Without including any picture, write out the entries exactly as they stand.

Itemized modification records
● ● ● ● ●
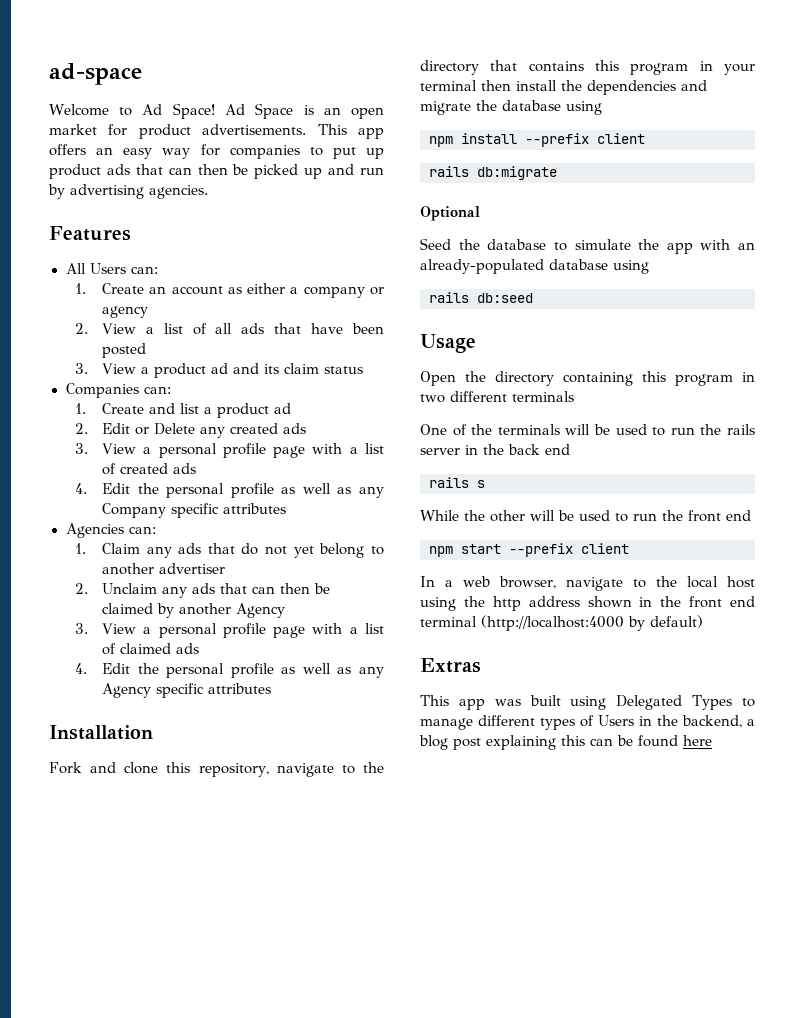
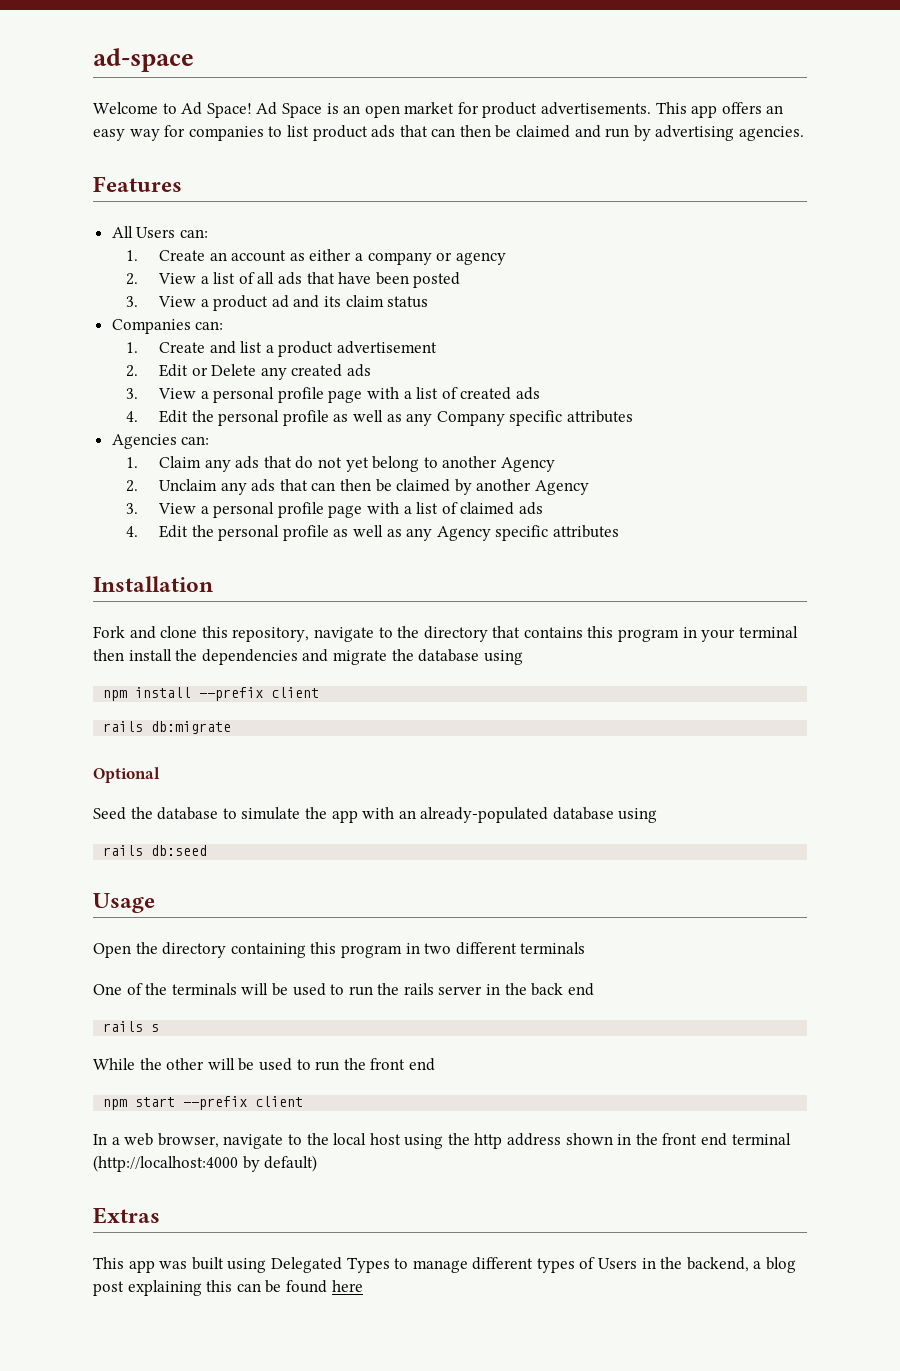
- This app offers an easy way for companies to put up product ads that can then be picked up and run by advertising agencies.
+ This app offers an easy way for companies to list product ads that can then be claimed and run by advertising agencies.
- 1. Create and list a product ad
+ 1. Create and list a product advertisement
- 1. Claim any ads that do not yet belong to another advertiser
+ 1. Claim any ads that do not yet belong to another Agency

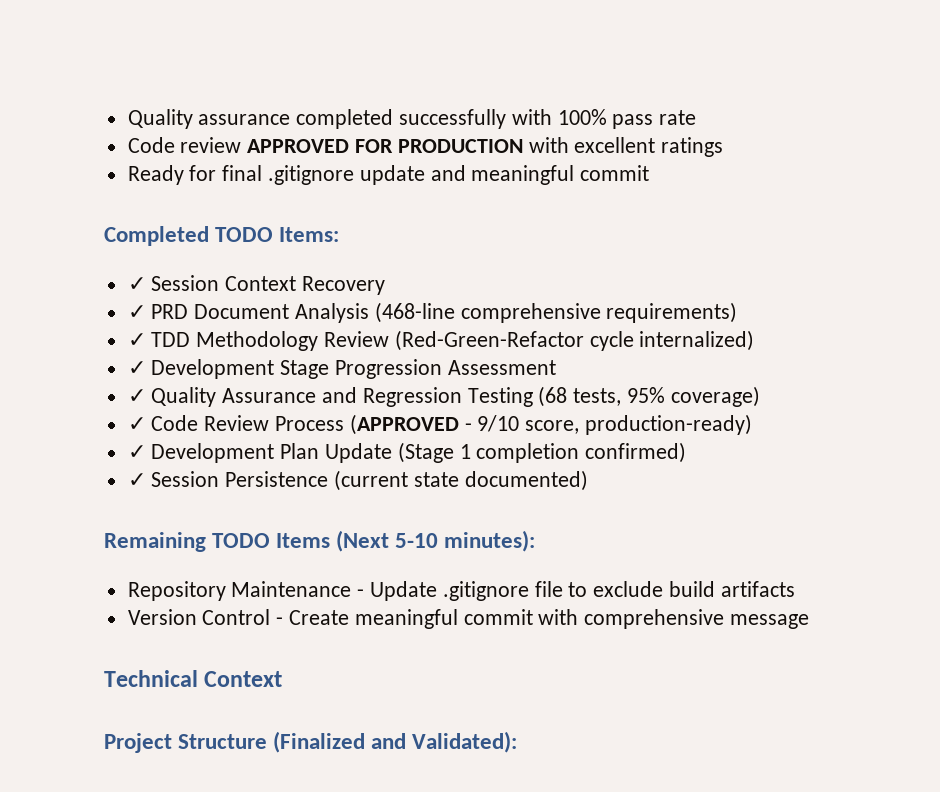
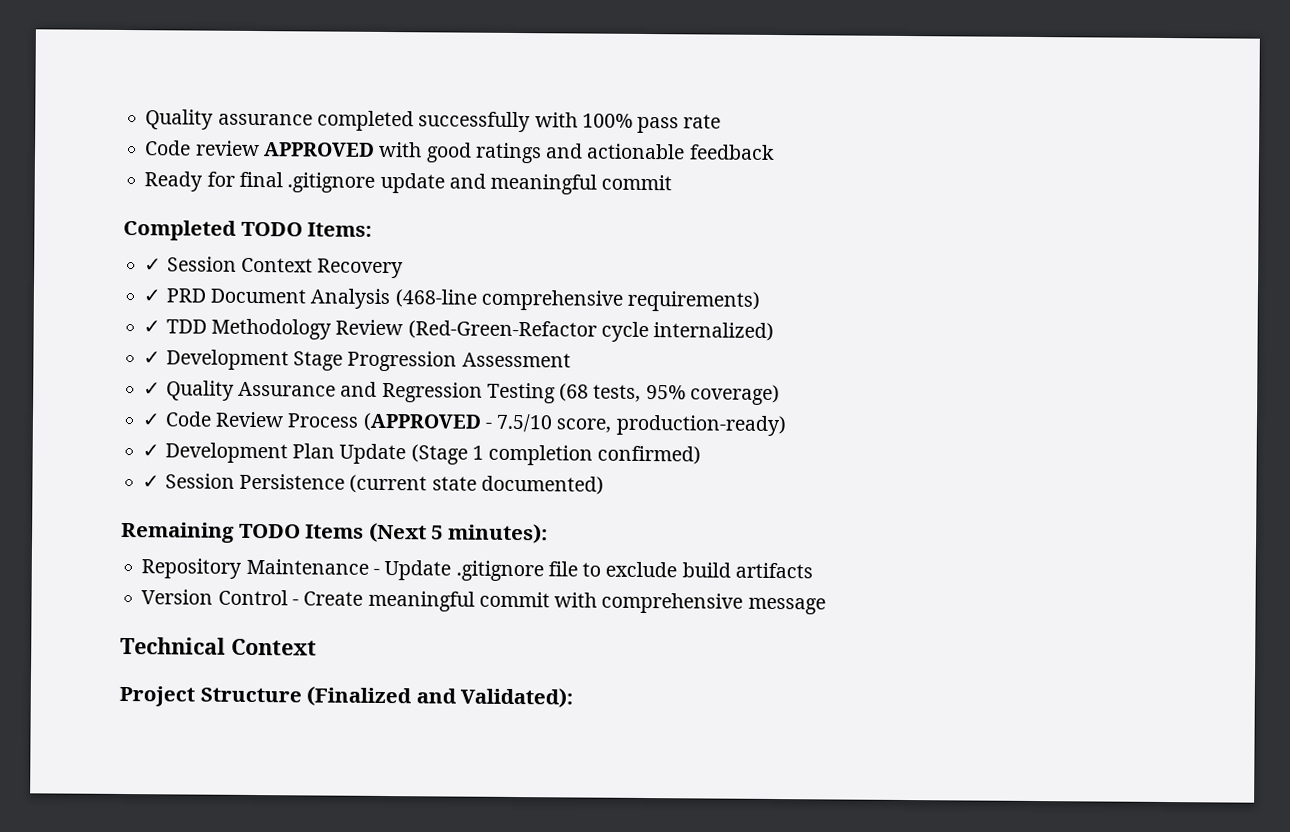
- Code review APPROVED FOR PRODUCTION with excellent ratings
+ Code review APPROVED with good ratings and actionable feedback
- ✓ Code Review Process (APPROVED - 9/10 score, production-ready)
+ ✓ Code Review Process (APPROVED - 7.5/10 score, production-ready)
- Remaining TODO Items (Next 5-10 minutes):
+ Remaining TODO Items (Next 5 minutes):

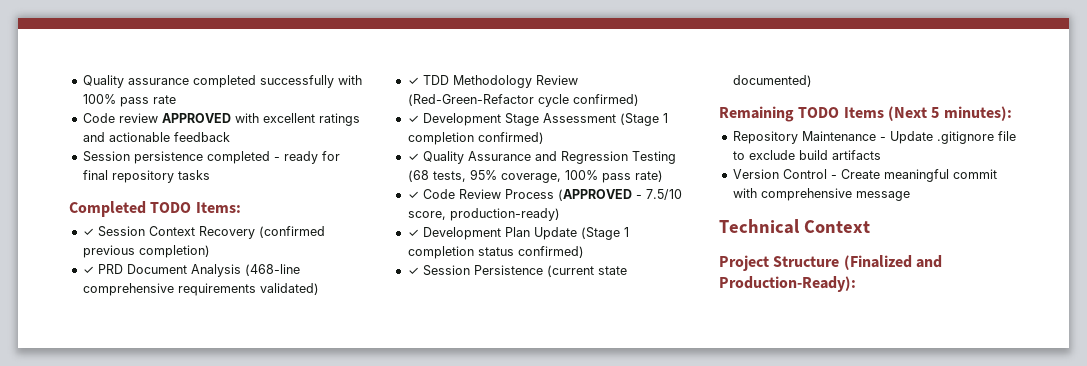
- Code review APPROVED with good ratings and actionable feedback
+ Code review APPROVED with excellent ratings and actionable feedback
- Ready for final .gitignore update and meaningful commit
+ Session persistence completed - ready for final repository tasks
- ✓ Session Context Recovery
+ ✓ Session Context Recovery (confirmed previous completion)
- ✓ PRD Document Analysis (468-line comprehensive requirements)
+ ✓ PRD Document Analysis (468-line comprehensive requirements validated)
- ✓ TDD Methodology Review (Red-Green-Refactor cycle internalized)
+ ✓ TDD Methodology Review (Red-Green-Refactor cycle confirmed)
- ✓ Development Stage Progression Assessment
+ ✓ Development Stage Assessment (Stage 1 completion confirmed)
- ✓ Quality Assurance and Regression Testing (68 tests, 95% coverage)
+ ✓ Quality Assurance and Regression Testing (68 tests, 95% coverage, 100% pass rate)
- ✓ Development Plan Update (Stage 1 completion confirmed)
+ ✓ Development Plan Update (Stage 1 completion status confirmed)
- Project Structure (Finalized and Validated):
+ Project Structure (Finalized and Production-Ready):

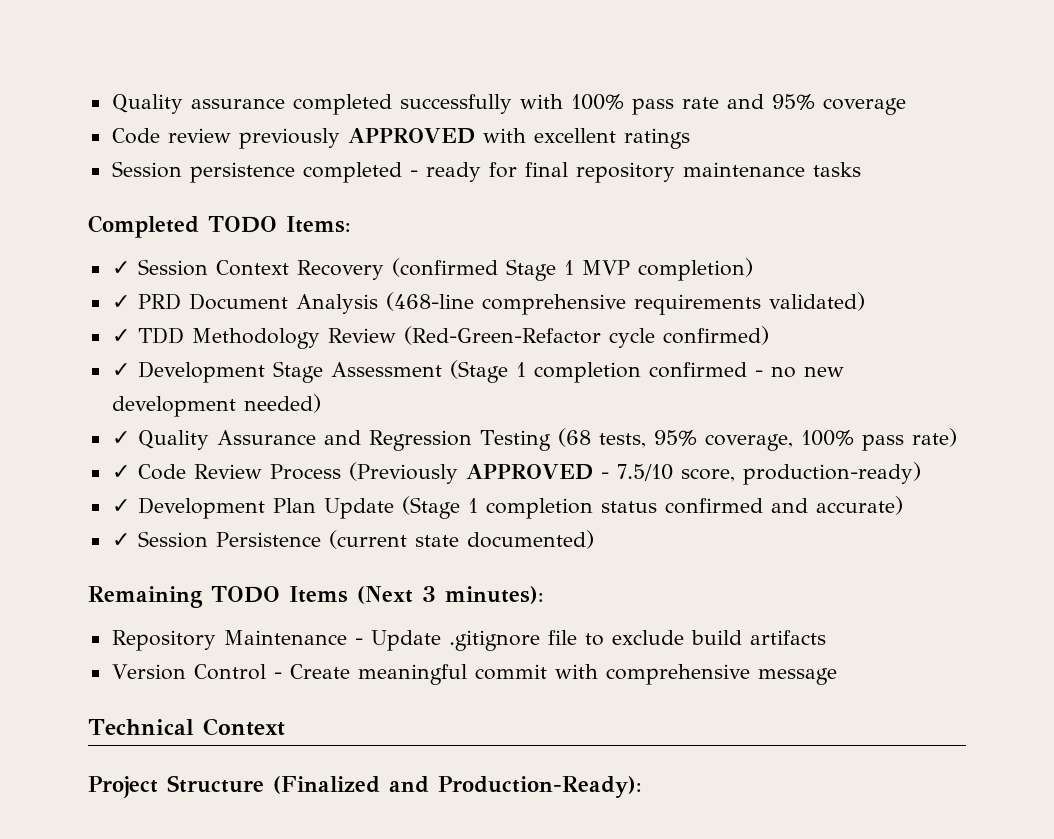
- Quality assurance completed successfully with 100% pass rate
+ Quality assurance completed successfully with 100% pass rate and 95% coverage
- Code review APPROVED with excellent ratings and actionable feedback
+ Code review previously APPROVED with excellent ratings
- Session persistence completed - ready for final repository tasks
+ Session persistence completed - ready for final repository maintenance tasks
- ✓ Session Context Recovery (confirmed previous completion)
+ ✓ Session Context Recovery (confirmed Stage 1 MVP completion)
- ✓ Development Stage Assessment (Stage 1 completion confirmed)
+ ✓ Development Stage Assessment (Stage 1 completion confirmed - no new development needed)
- ✓ Code Review Process (APPROVED - 7.5/10 score, production-ready)
+ ✓ Code Review Process (Previously APPROVED - 7.5/10 score, production-ready)
- ✓ Development Plan Update (Stage 1 completion status confirmed)
+ ✓ Development Plan Update (Stage 1 completion status confirmed and accurate)
- Remaining TODO Items (Next 5 minutes):
+ Remaining TODO Items (Next 3 minutes):

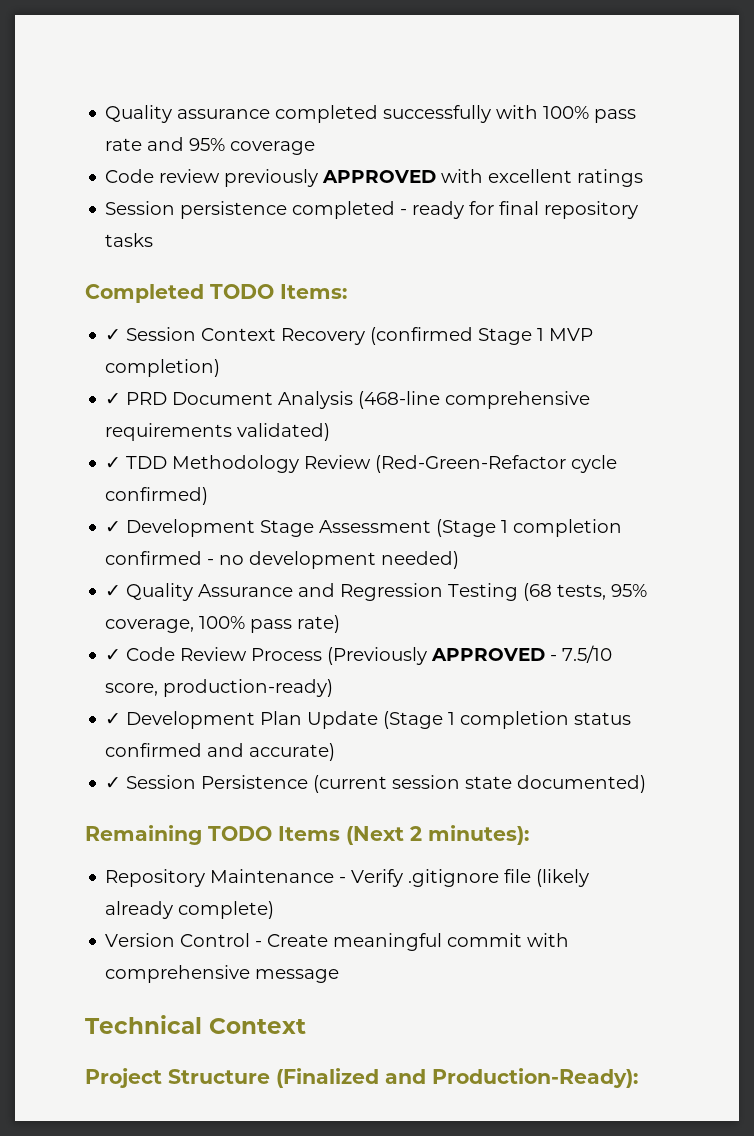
- Session persistence completed - ready for final repository maintenance tasks
+ Session persistence completed - ready for final repository tasks
- ✓ Development Stage Assessment (Stage 1 completion confirmed - no new development needed)
+ ✓ Development Stage Assessment (Stage 1 completion confirmed - no development needed)
- ✓ Session Persistence (current state documented)
+ ✓ Session Persistence (current session state documented)
- Remaining TODO Items (Next 3 minutes):
+ Remaining TODO Items (Next 2 minutes):
- Repository Maintenance - Update .gitignore file to exclude build artifacts
+ Repository Maintenance - Verify .gitignore file (likely already complete)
● ● ● ● ●
▸ **Your solution**:
- This app offers an easy way for companies to put up product ads that can then be picked up and run by advertising agencies.
+ This app offers an easy way for companies to list product ads that can then be claimed and run by advertising agencies.
- 1. Create and list a product ad
+ 1. Create and list a product advertisement
- 1. Claim any ads that do not yet belong to another advertiser
+ 1. Claim any ads that do not yet belong to another Agency

- Code review APPROVED FOR PRODUCTION with excellent ratings
+ Code review APPROVED with good ratings and actionable feedback
- ✓ Code Review Process (APPROVED - 9/10 score, production-ready)
+ ✓ Code Review Process (APPROVED - 7.5/10 score, production-ready)
- Remaining TODO Items (Next 5-10 minutes):
+ Remaining TODO Items (Next 5 minutes):

- Code review APPROVED with good ratings and actionable feedback
+ Code review APPROVED with excellent ratings and actionable feedback
- Ready for final .gitignore update and meaningful commit
+ Session persistence completed - ready for final repository tasks
- ✓ Session Context Recovery
+ ✓ Session Context Recovery (confirmed previous completion)
- ✓ PRD Document Analysis (468-line comprehensive requirements)
+ ✓ PRD Document Analysis (468-line comprehensive requirements validated)
- ✓ TDD Methodology Review (Red-Green-Refactor cycle internalized)
+ ✓ TDD Methodology Review (Red-Green-Refactor cycle confirmed)
- ✓ Development Stage Progression Assessment
+ ✓ Development Stage Assessment (Stage 1 completion confirmed)
- ✓ Quality Assurance and Regression Testing (68 tests, 95% coverage)
+ ✓ Quality Assurance and Regression Testing (68 tests, 95% coverage, 100% pass rate)
- ✓ Development Plan Update (Stage 1 completion confirmed)
+ ✓ Development Plan Update (Stage 1 completion status confirmed)
- Project Structure (Finalized and Validated):
+ Project Structure (Finalized and Production-Ready):

- Quality assurance completed successfully with 100% pass rate
+ Quality assurance completed successfully with 100% pass rate and 95% coverage
- Code review APPROVED with excellent ratings and actionable feedback
+ Code review previously APPROVED with excellent ratings
- Session persistence completed - ready for final repository tasks
+ Session persistence completed - ready for final repository maintenance tasks
- ✓ Session Context Recovery (confirmed previous completion)
+ ✓ Session Context Recovery (confirmed Stage 1 MVP completion)
- ✓ Development Stage Assessment (Stage 1 completion confirmed)
+ ✓ Development Stage Assessment (Stage 1 completion confirmed - no new development needed)
- ✓ Code Review Process (APPROVED - 7.5/10 score, production-ready)
+ ✓ Code Review Process (Previously APPROVED - 7.5/10 score, production-ready)
- ✓ Development Plan Update (Stage 1 completion status confirmed)
+ ✓ Development Plan Update (Stage 1 completion status confirmed and accurate)
- Remaining TODO Items (Next 5 minutes):
+ Remaining TODO Items (Next 3 minutes):

- Session persistence completed - ready for final repository maintenance tasks
+ Session persistence completed - ready for final repository tasks
- ✓ Development Stage Assessment (Stage 1 completion confirmed - no new development needed)
+ ✓ Development Stage Assessment (Stage 1 completion confirmed - no development needed)
- ✓ Session Persistence (current state documented)
+ ✓ Session Persistence (current session state documented)
- Remaining TODO Items (Next 3 minutes):
+ Remaining TODO Items (Next 2 minutes):
- Repository Maintenance - Update .gitignore file to exclude build artifacts
+ Repository Maintenance - Verify .gitignore file (likely already complete)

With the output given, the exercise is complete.